EXERCISE DETAILS: After locating the line with "subtotal: 19513.96 -> 20533.48" in the data that follows, return it and every later line exactly, up to and including the line with "total: 20733.58 -> 21816.82".

SOURCE INFORMATION:
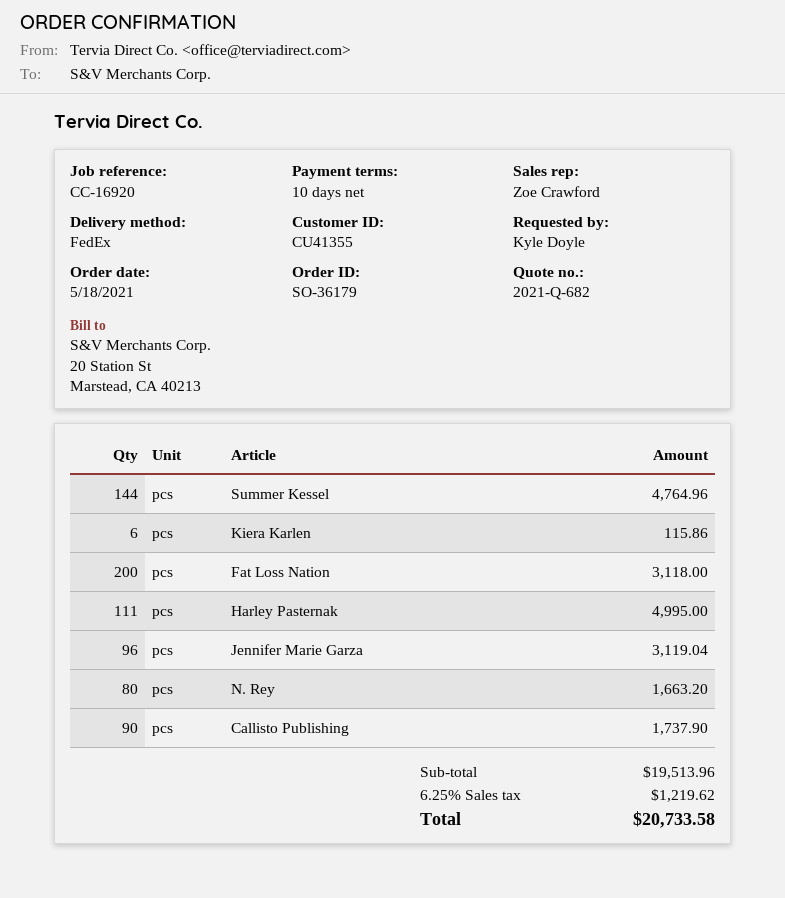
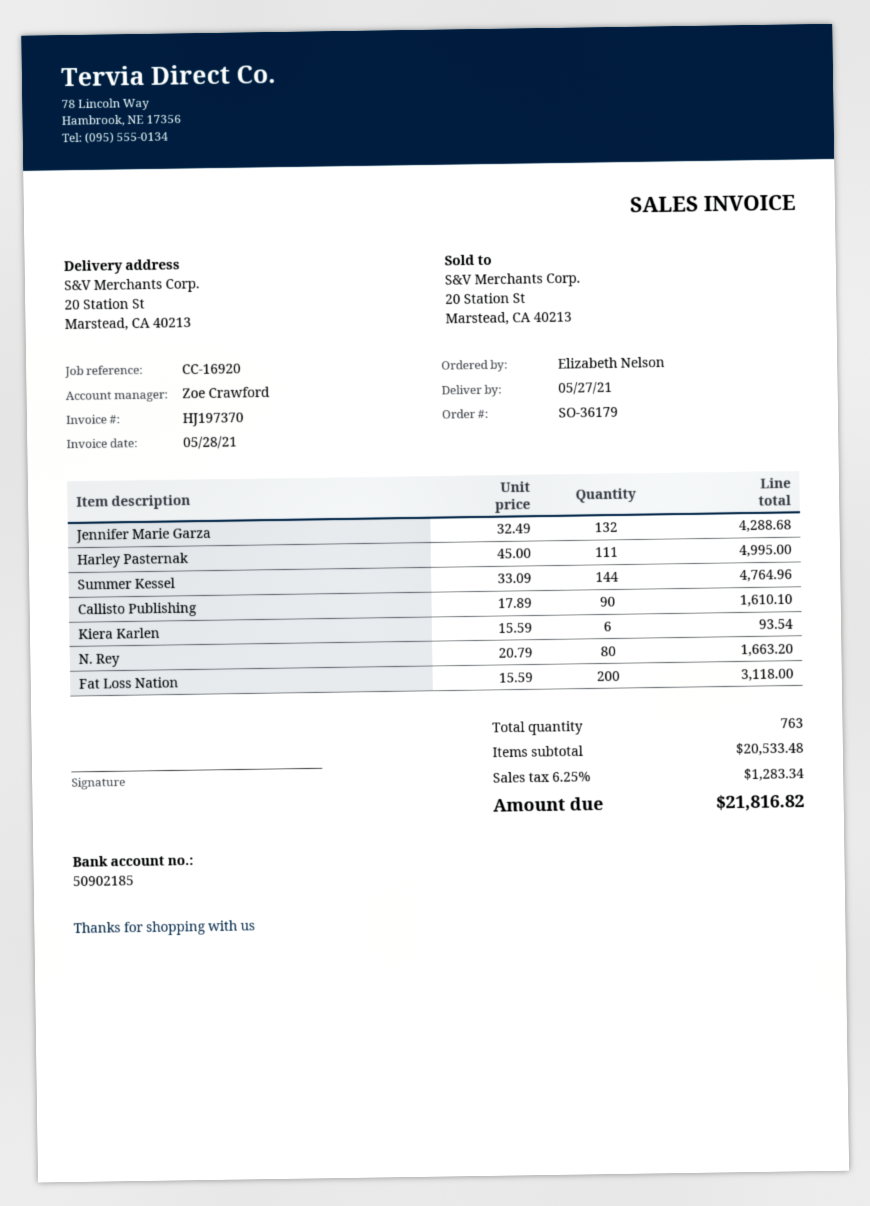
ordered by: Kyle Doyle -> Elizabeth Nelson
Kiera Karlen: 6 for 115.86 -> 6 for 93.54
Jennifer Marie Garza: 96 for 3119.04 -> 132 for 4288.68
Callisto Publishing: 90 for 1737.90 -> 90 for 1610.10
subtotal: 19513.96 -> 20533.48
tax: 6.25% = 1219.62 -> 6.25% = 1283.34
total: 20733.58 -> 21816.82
...
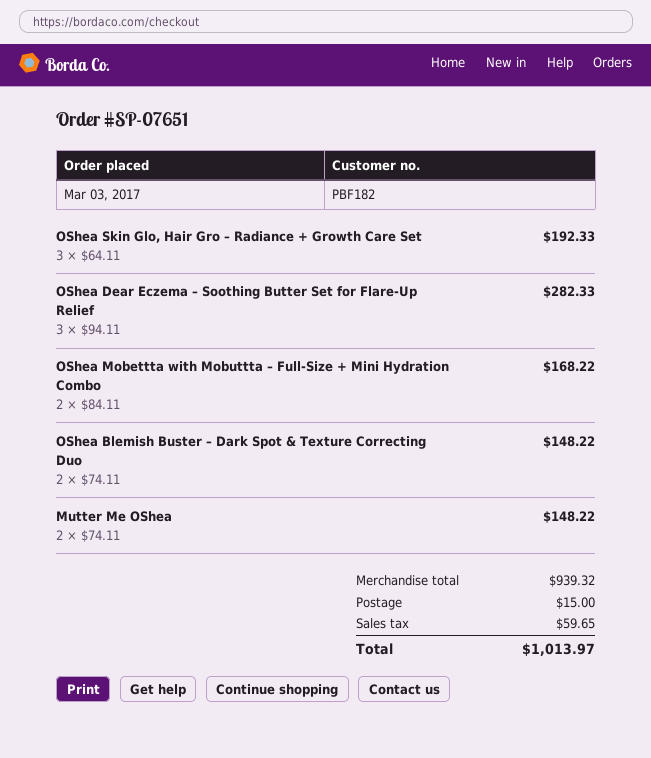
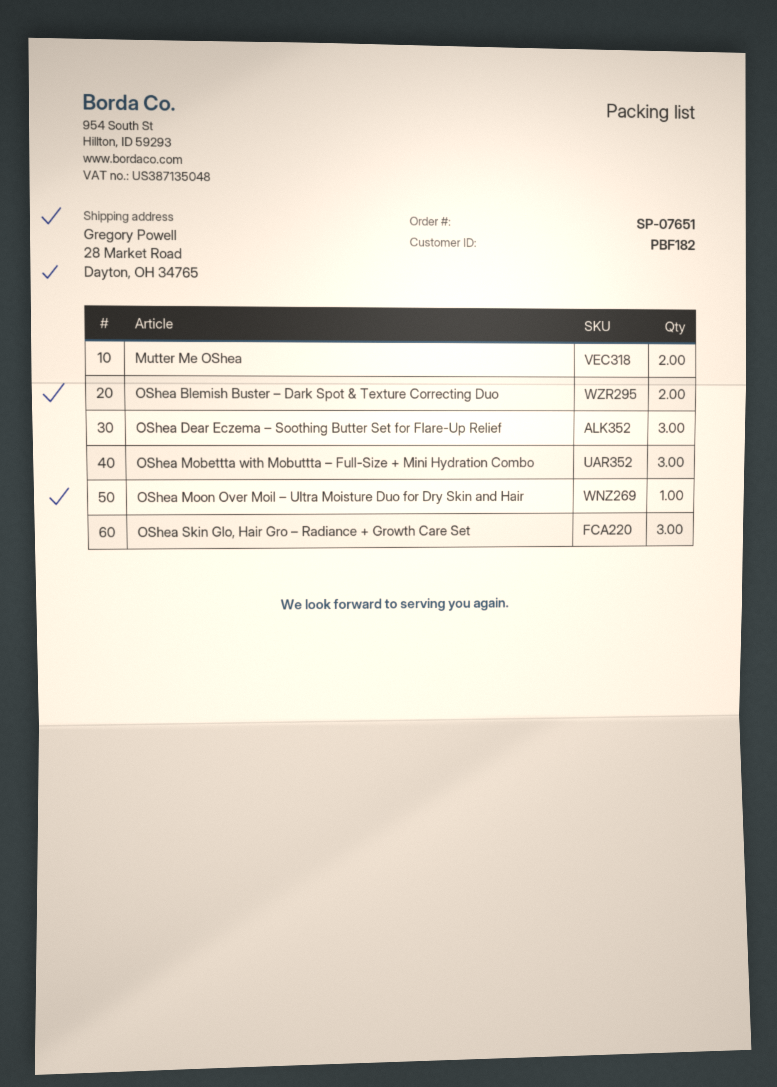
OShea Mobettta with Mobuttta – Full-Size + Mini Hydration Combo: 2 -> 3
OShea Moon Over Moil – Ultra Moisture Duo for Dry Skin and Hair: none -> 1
* * *
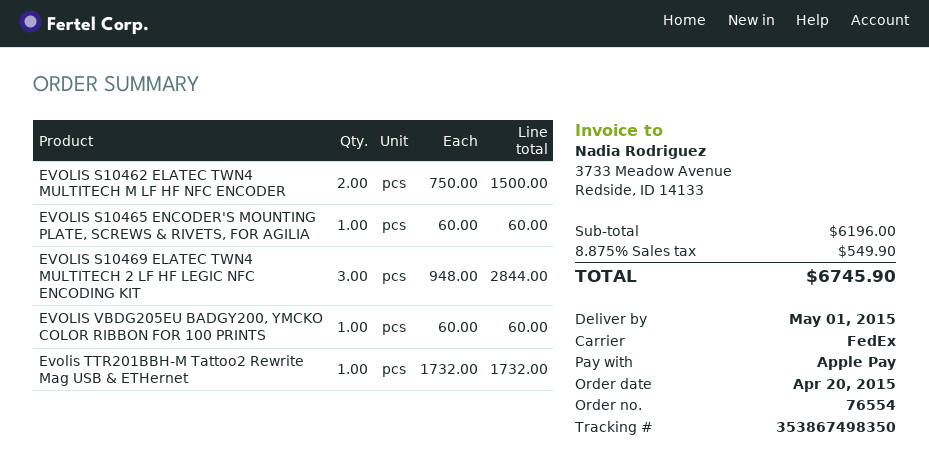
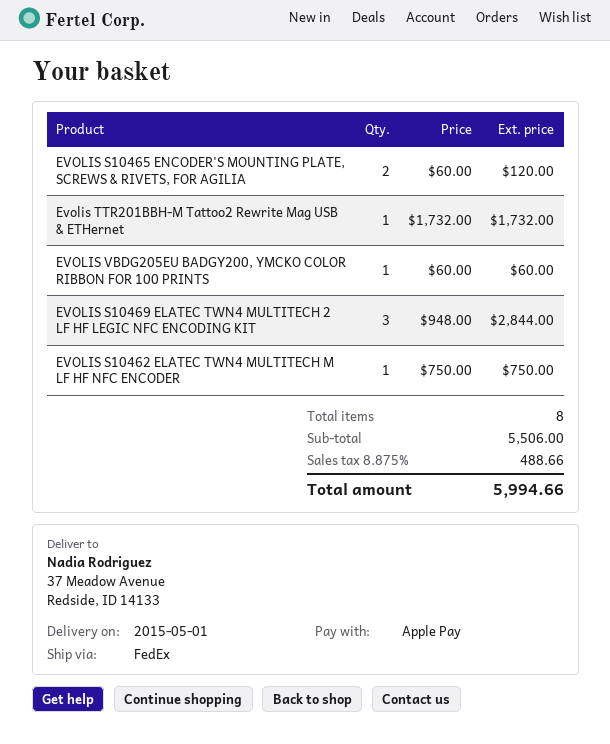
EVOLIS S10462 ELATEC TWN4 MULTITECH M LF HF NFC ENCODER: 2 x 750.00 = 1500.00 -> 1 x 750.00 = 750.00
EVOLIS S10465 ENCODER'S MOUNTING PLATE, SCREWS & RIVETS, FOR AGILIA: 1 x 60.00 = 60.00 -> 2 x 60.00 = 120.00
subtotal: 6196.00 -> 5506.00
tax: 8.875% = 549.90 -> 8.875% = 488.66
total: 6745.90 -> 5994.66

TASK ANSWER:
subtotal: 19513.96 -> 20533.48
tax: 6.25% = 1219.62 -> 6.25% = 1283.34
total: 20733.58 -> 21816.82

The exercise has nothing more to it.